→ **ACTION ITEM**: Reproduce word for word, from the entries below, the line with "quote number: Q-38239 -> Q-31242", the line with "STEFANPLAST VASO ETHICA 25 CM TORTORA: none", and every line between them, and nothing more.

[Start of Attachment]

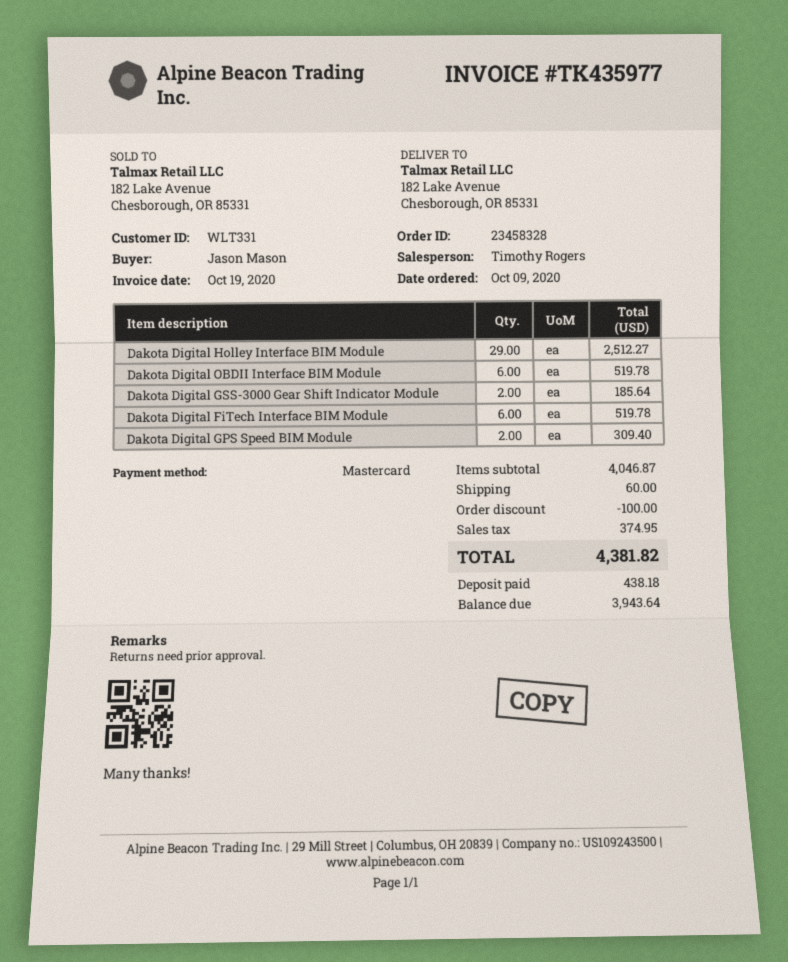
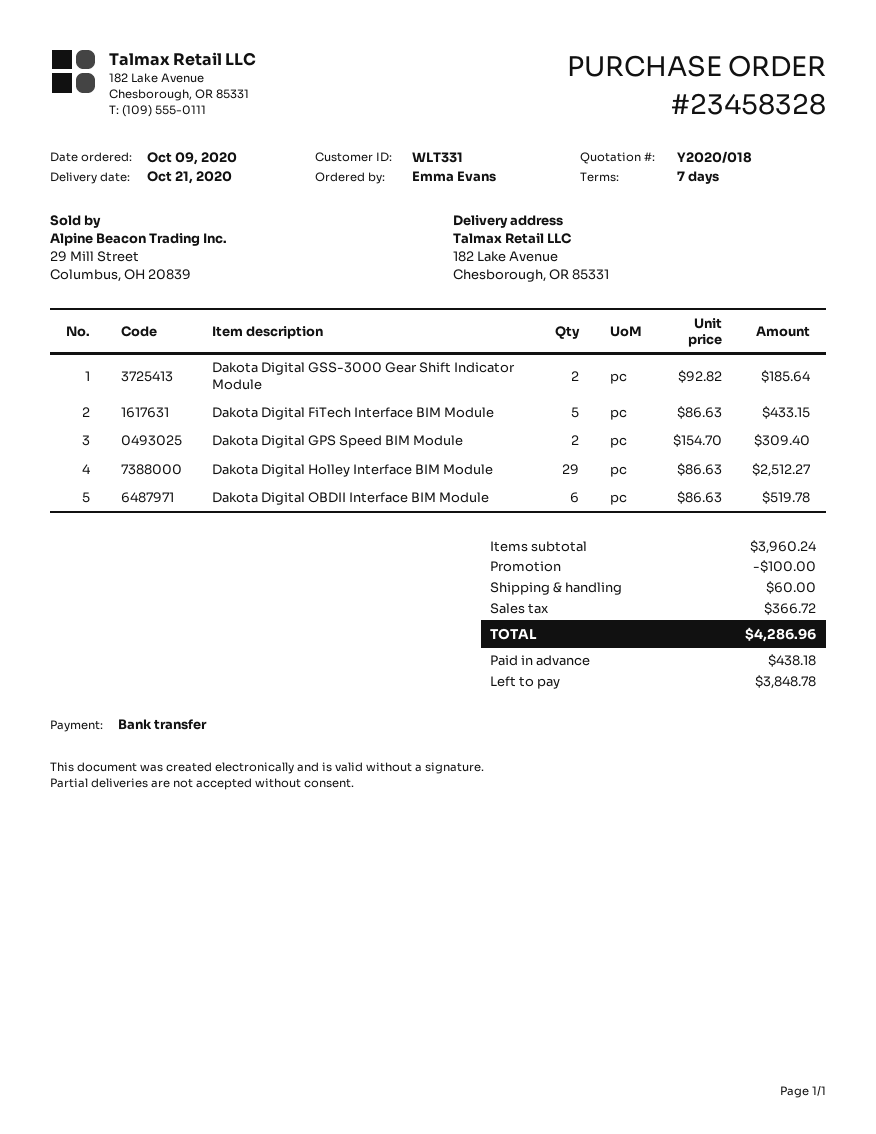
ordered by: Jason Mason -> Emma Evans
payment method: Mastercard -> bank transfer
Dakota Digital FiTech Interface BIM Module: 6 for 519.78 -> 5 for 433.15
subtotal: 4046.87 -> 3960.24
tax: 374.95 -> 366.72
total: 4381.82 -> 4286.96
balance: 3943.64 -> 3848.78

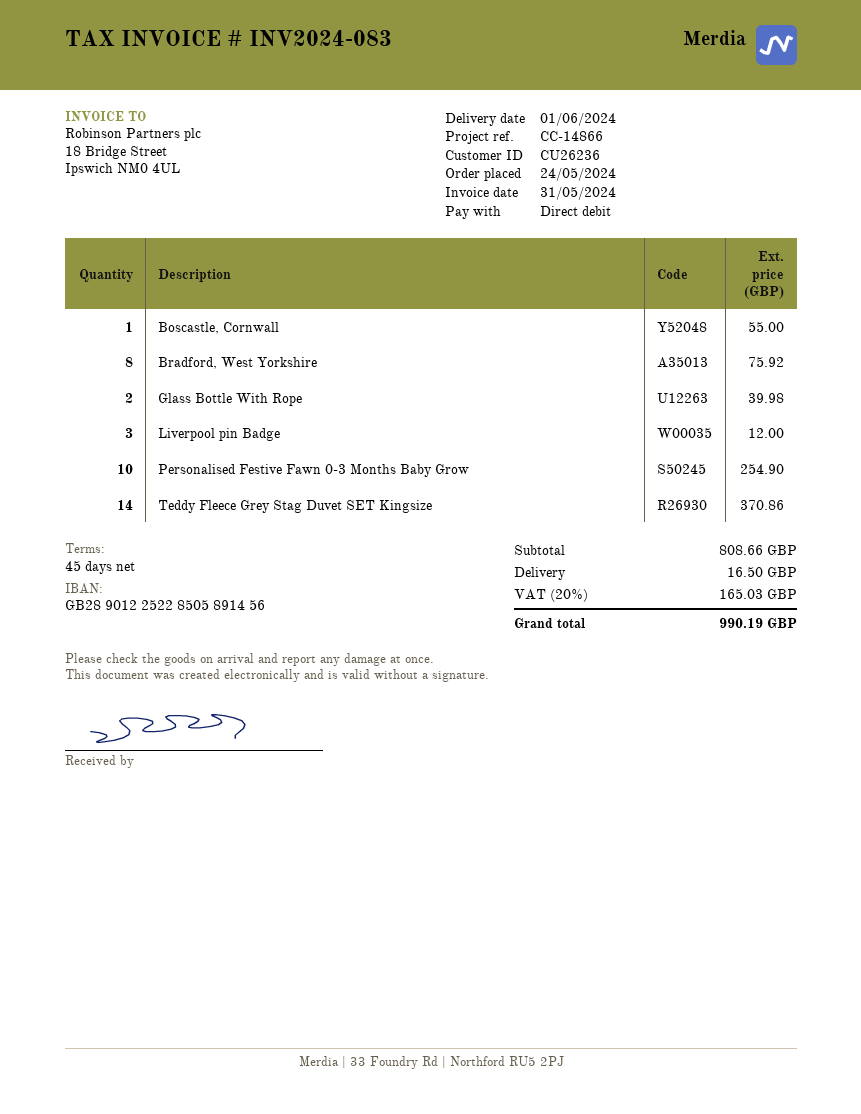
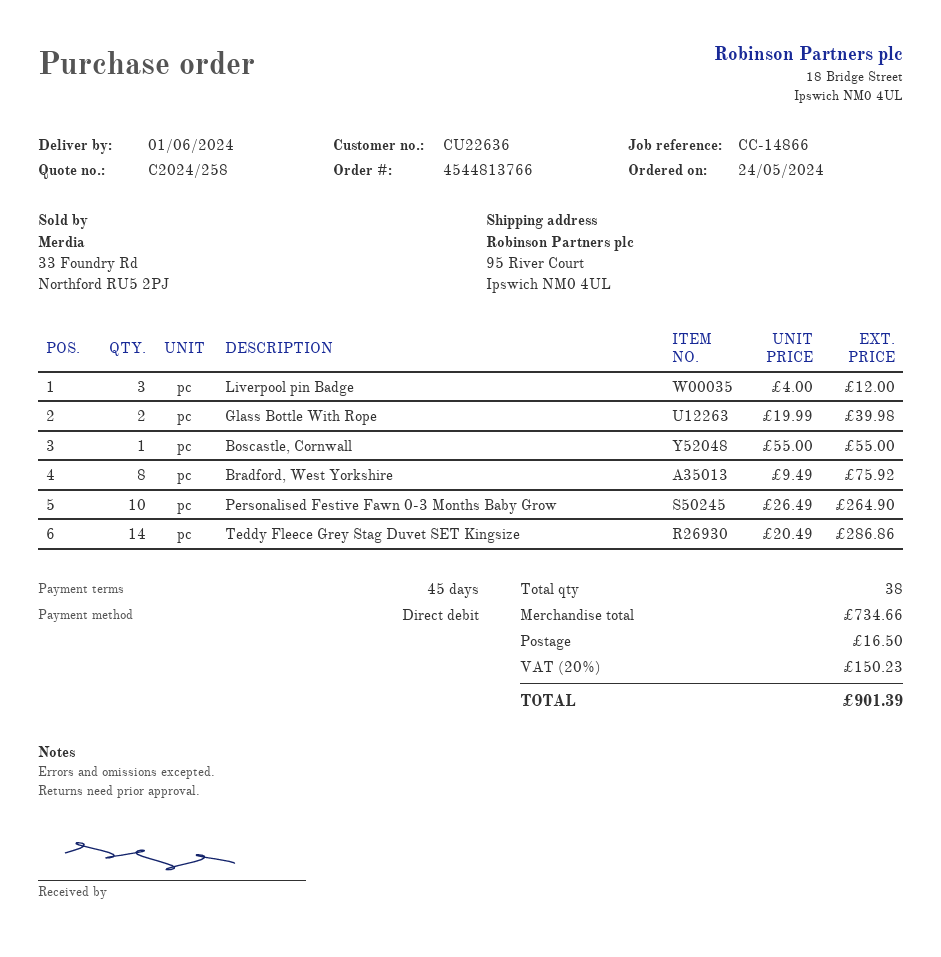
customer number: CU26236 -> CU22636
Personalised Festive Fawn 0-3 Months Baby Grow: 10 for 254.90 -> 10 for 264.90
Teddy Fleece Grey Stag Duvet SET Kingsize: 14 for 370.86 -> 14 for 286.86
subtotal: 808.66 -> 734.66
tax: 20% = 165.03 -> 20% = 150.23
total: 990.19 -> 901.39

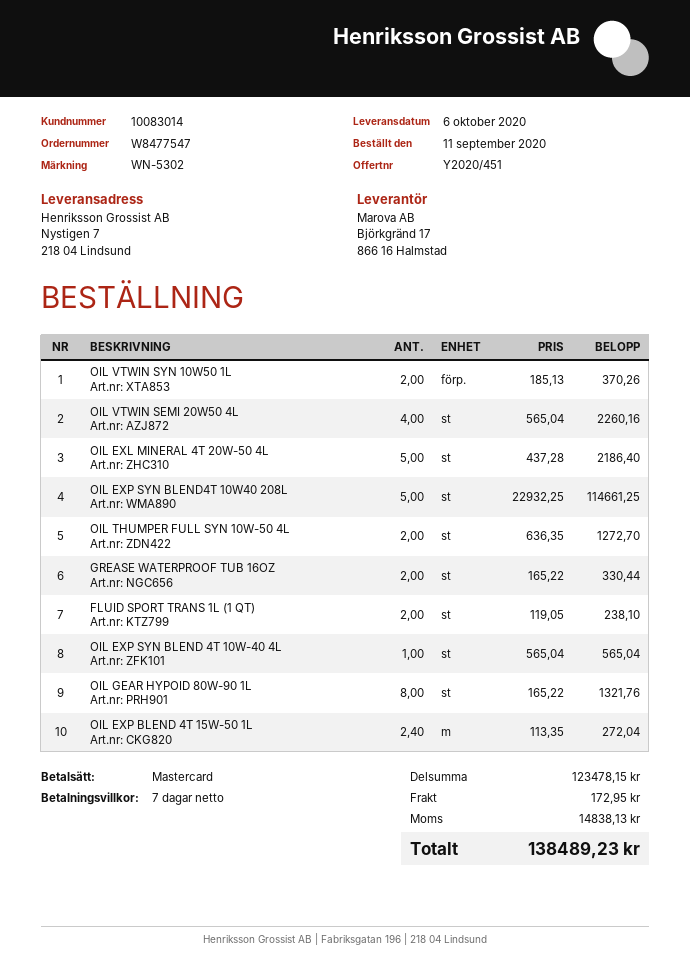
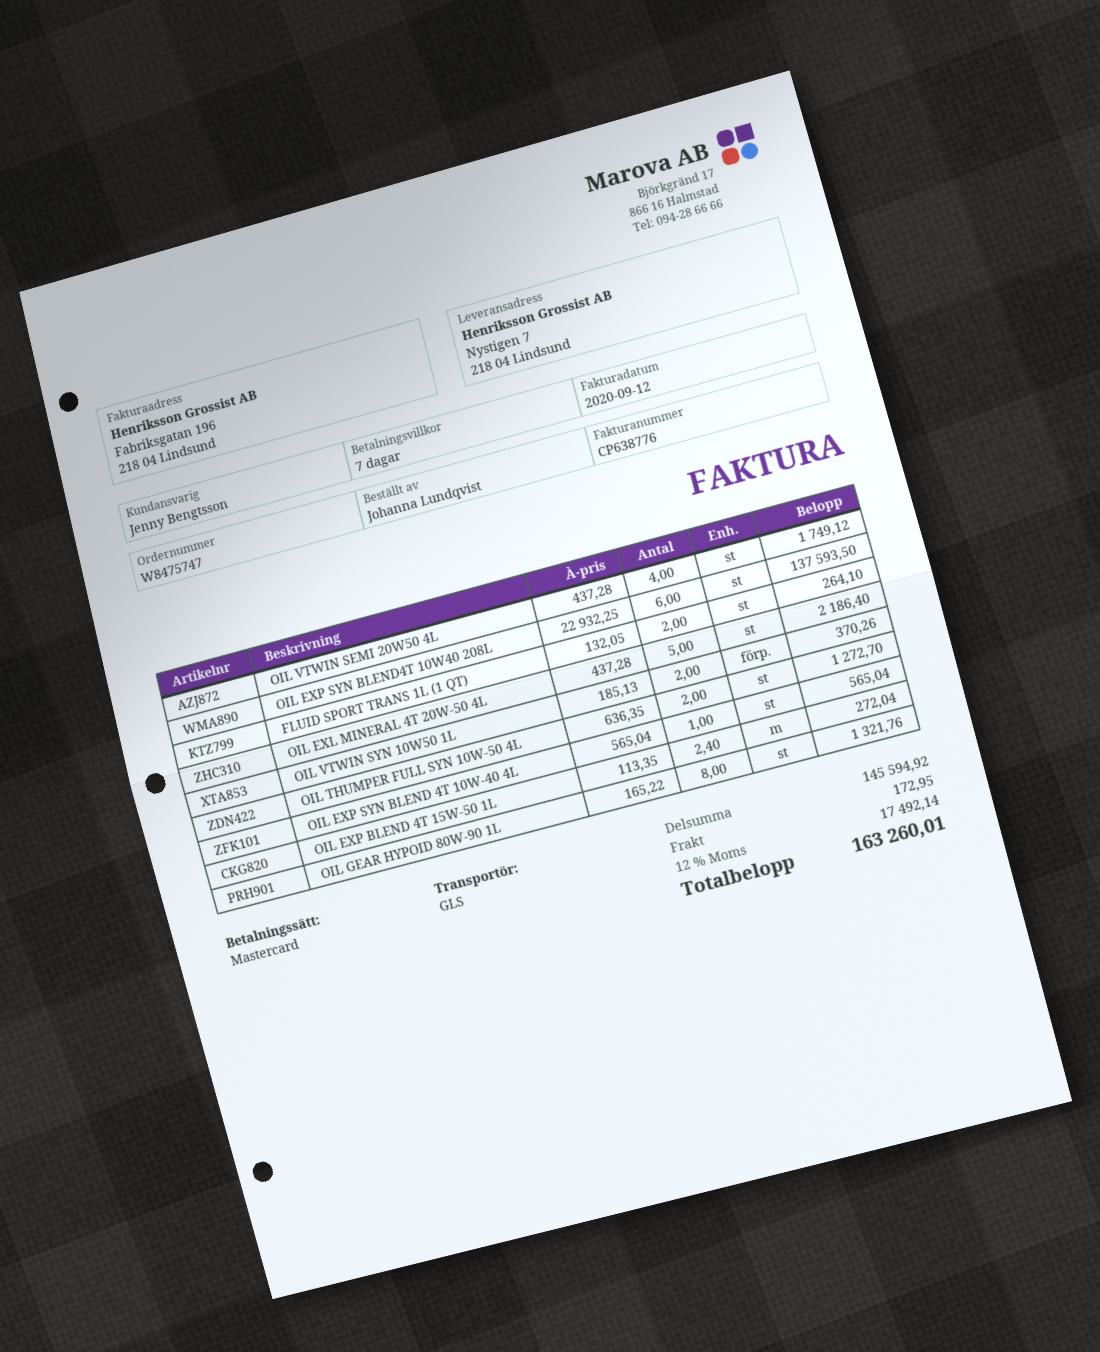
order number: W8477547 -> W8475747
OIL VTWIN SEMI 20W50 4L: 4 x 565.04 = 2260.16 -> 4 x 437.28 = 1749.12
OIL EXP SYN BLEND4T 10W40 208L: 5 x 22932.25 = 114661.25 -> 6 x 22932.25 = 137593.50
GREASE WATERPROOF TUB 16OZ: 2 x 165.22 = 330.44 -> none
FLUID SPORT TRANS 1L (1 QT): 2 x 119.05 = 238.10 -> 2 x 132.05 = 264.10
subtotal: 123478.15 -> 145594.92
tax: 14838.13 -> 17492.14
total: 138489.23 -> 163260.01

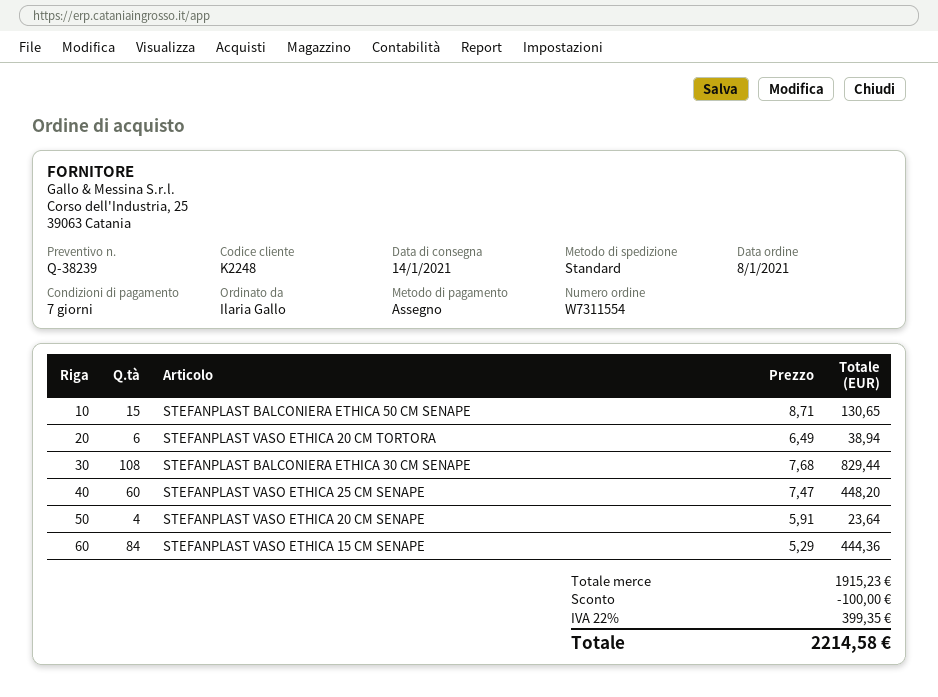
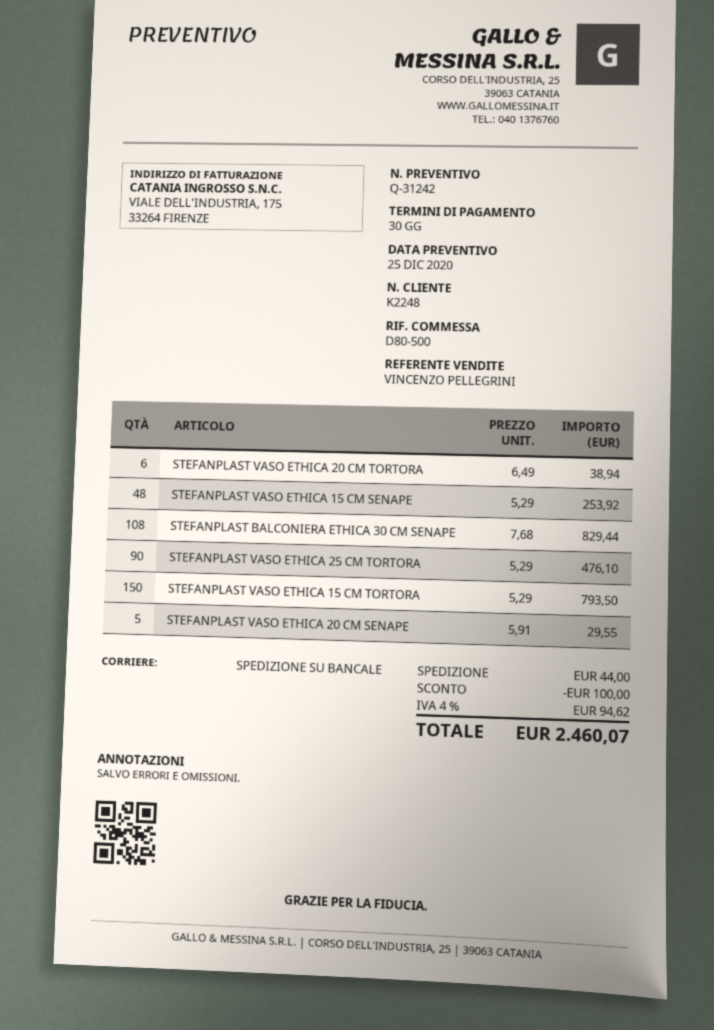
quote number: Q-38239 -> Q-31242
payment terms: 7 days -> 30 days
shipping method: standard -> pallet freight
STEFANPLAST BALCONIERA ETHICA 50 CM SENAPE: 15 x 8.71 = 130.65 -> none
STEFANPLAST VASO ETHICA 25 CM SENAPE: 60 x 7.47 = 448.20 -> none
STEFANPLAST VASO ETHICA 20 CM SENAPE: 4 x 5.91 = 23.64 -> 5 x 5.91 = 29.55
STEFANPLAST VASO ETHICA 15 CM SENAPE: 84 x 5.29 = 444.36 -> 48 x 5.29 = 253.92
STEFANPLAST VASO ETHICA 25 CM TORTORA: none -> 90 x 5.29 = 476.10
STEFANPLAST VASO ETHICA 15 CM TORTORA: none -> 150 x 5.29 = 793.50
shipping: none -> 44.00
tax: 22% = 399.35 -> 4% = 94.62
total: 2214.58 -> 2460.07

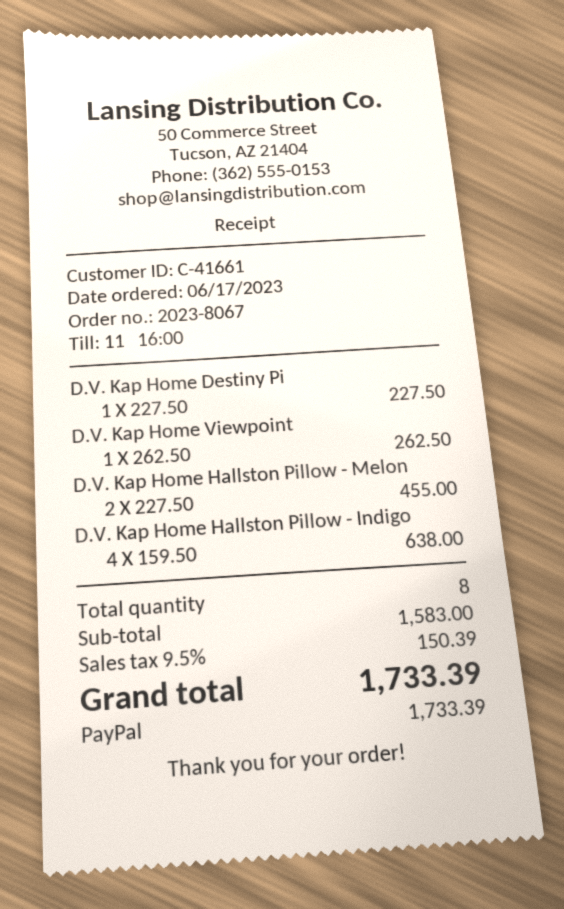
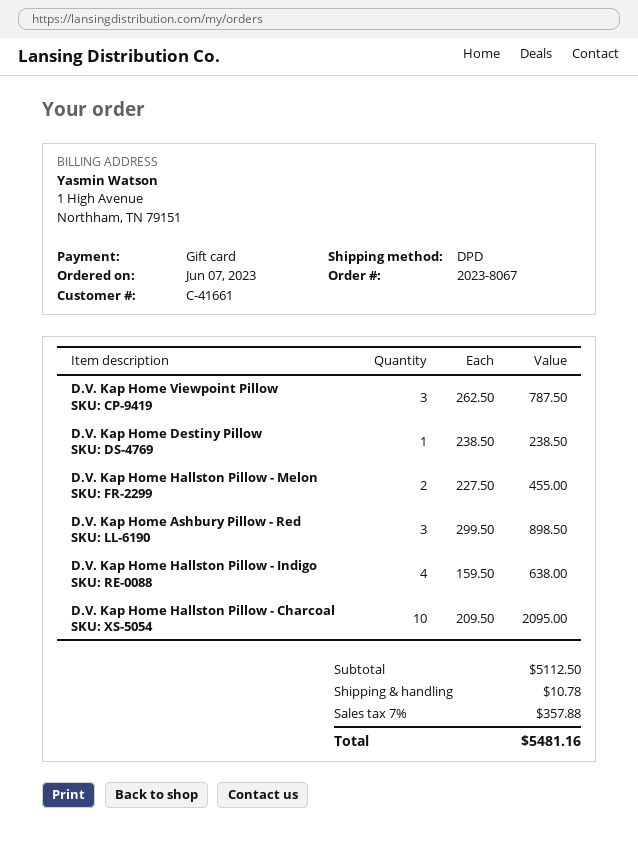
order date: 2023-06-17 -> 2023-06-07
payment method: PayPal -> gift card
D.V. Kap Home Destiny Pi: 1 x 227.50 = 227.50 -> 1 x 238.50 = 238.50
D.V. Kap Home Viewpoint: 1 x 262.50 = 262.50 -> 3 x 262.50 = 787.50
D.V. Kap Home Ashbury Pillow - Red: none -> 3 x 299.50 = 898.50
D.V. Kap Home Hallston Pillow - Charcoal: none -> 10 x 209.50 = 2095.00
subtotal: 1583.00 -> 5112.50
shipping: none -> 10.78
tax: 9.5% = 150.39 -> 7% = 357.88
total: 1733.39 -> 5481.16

[End of Attachment]

→ **TASK ANSWER**:
quote number: Q-38239 -> Q-31242
payment terms: 7 days -> 30 days
shipping method: standard -> pallet freight
STEFANPLAST BALCONIERA ETHICA 50 CM SENAPE: 15 x 8.71 = 130.65 -> none
STEFANPLAST VASO ETHICA 25 CM SENAPE: 60 x 7.47 = 448.20 -> none
STEFANPLAST VASO ETHICA 20 CM SENAPE: 4 x 5.91 = 23.64 -> 5 x 5.91 = 29.55
STEFANPLAST VASO ETHICA 15 CM SENAPE: 84 x 5.29 = 444.36 -> 48 x 5.29 = 253.92
STEFANPLAST VASO ETHICA 25 CM TORTORA: none -> 90 x 5.29 = 476.10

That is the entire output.